In your copy of the entries, please include no pictures and return every word exactly.

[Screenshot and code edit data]

★ ★ ★ ★ ★

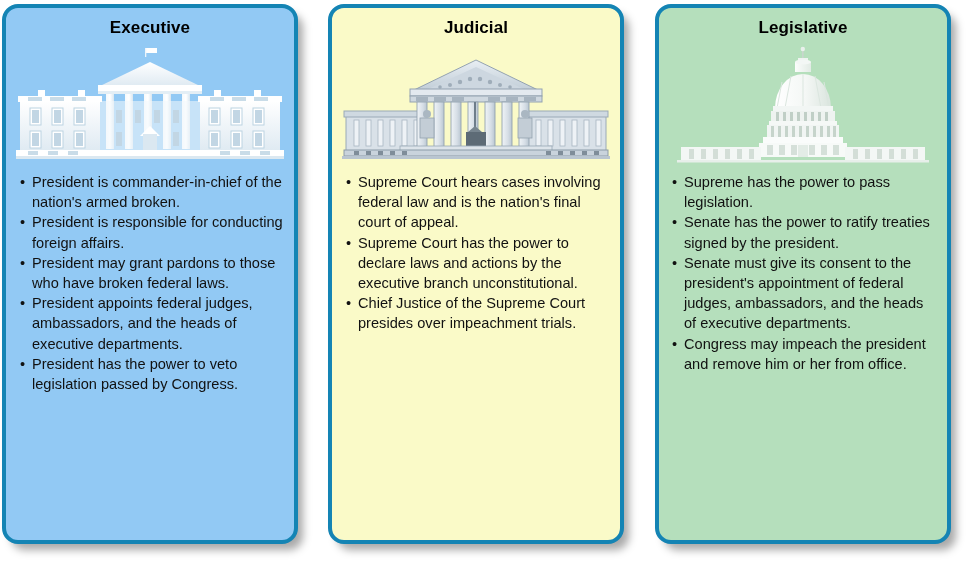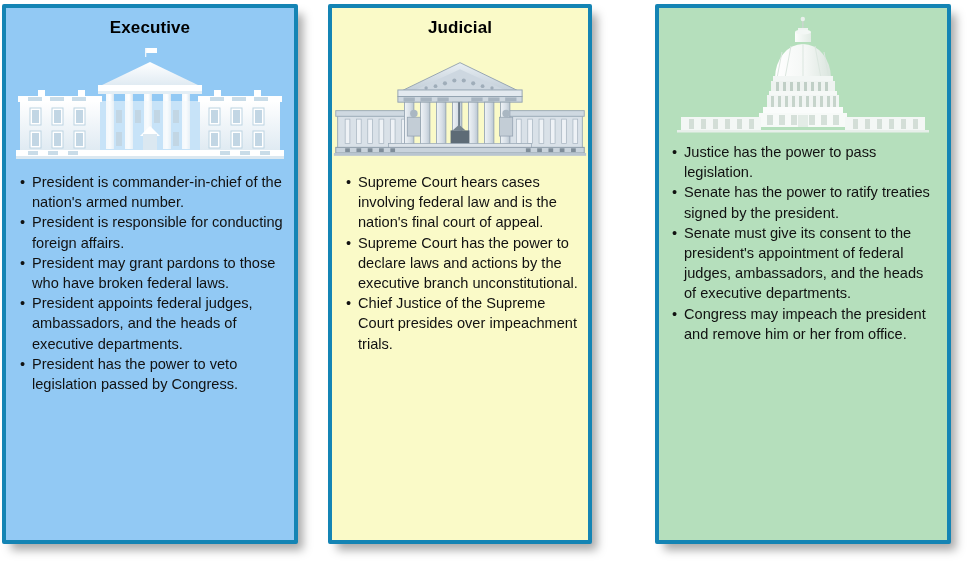"Executive" .panel { border-radius: 2px -> 16px }
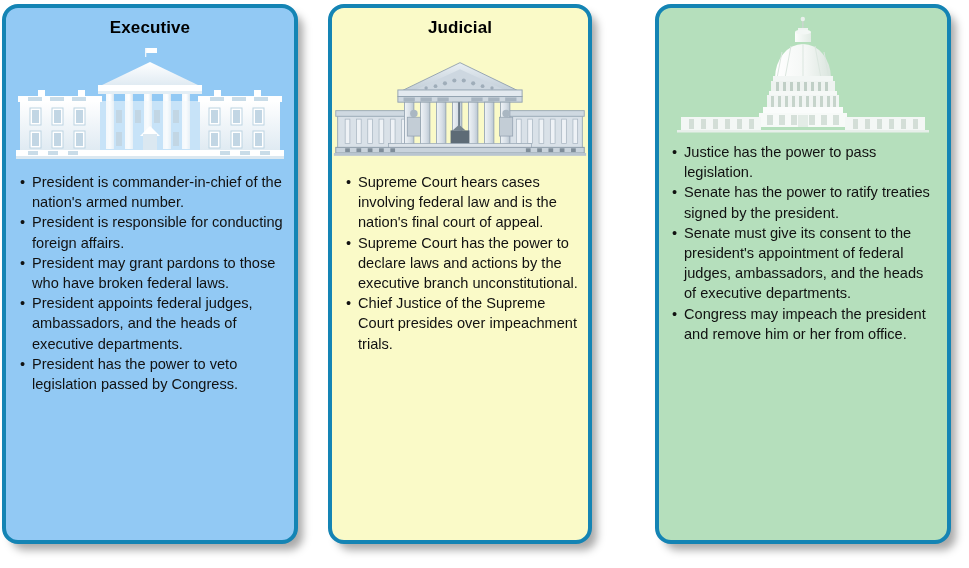"Judicial" .panel-judicial { width: 264px -> 296px }
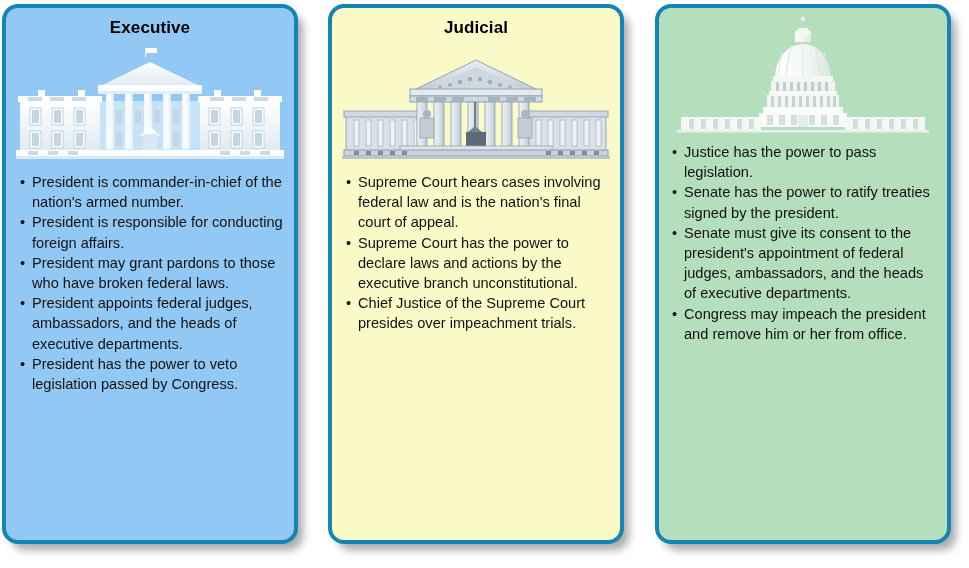"Legislative" div.panel-title { html: none -> <div>Legislative</div> }
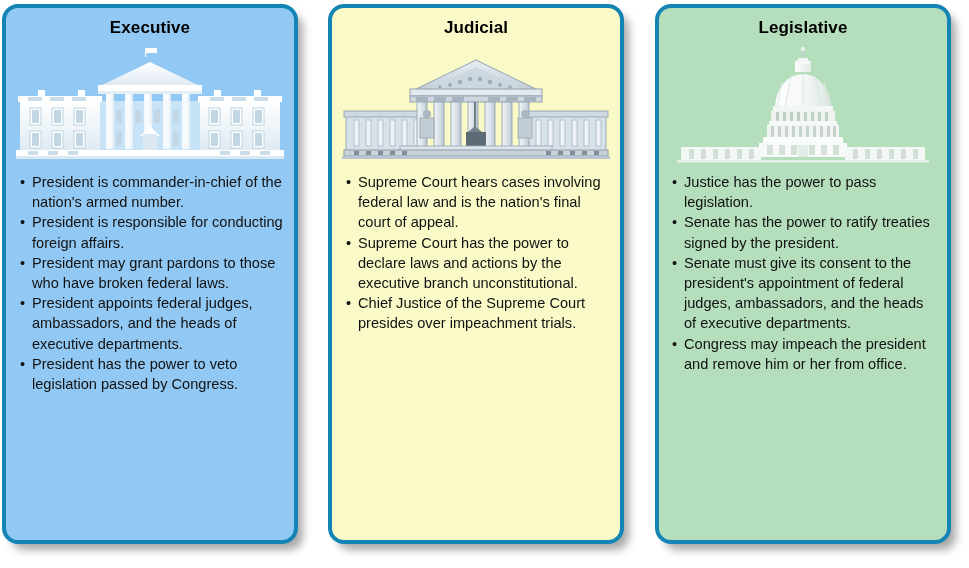"President is commander-in-chief of the" li { text: number -> broken }
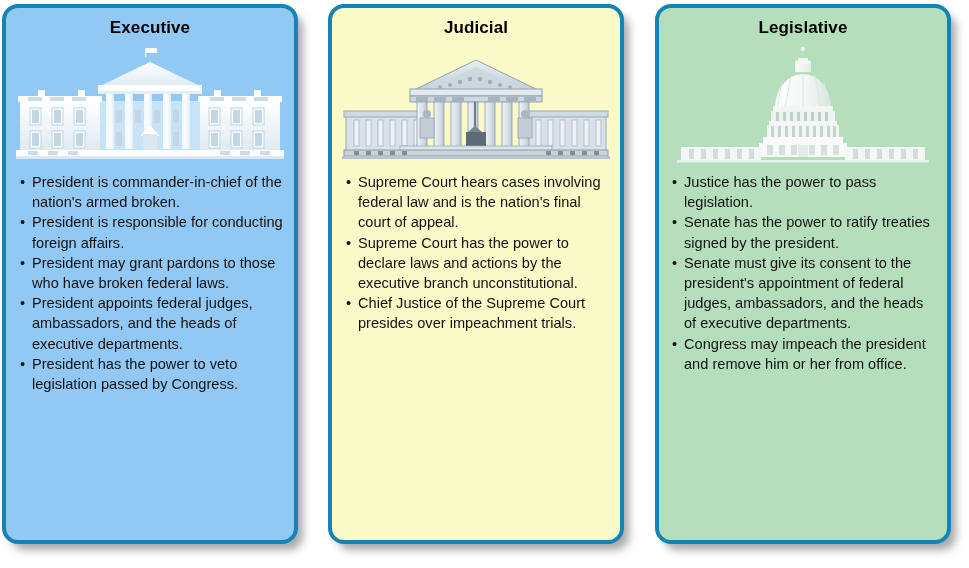"Justice has the power to" li { text: Justice -> Supreme }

★ ★ ★ ★ ★

• Expected answer:
"Executive" .panel { border-radius: 2px -> 16px }
"Judicial" .panel-judicial { width: 264px -> 296px }
"Legislative" div.panel-title { html: none -> <div>Legislative</div> }
"President is commander-in-chief of the" li { text: number -> broken }
"Justice has the power to" li { text: Justice -> Supreme }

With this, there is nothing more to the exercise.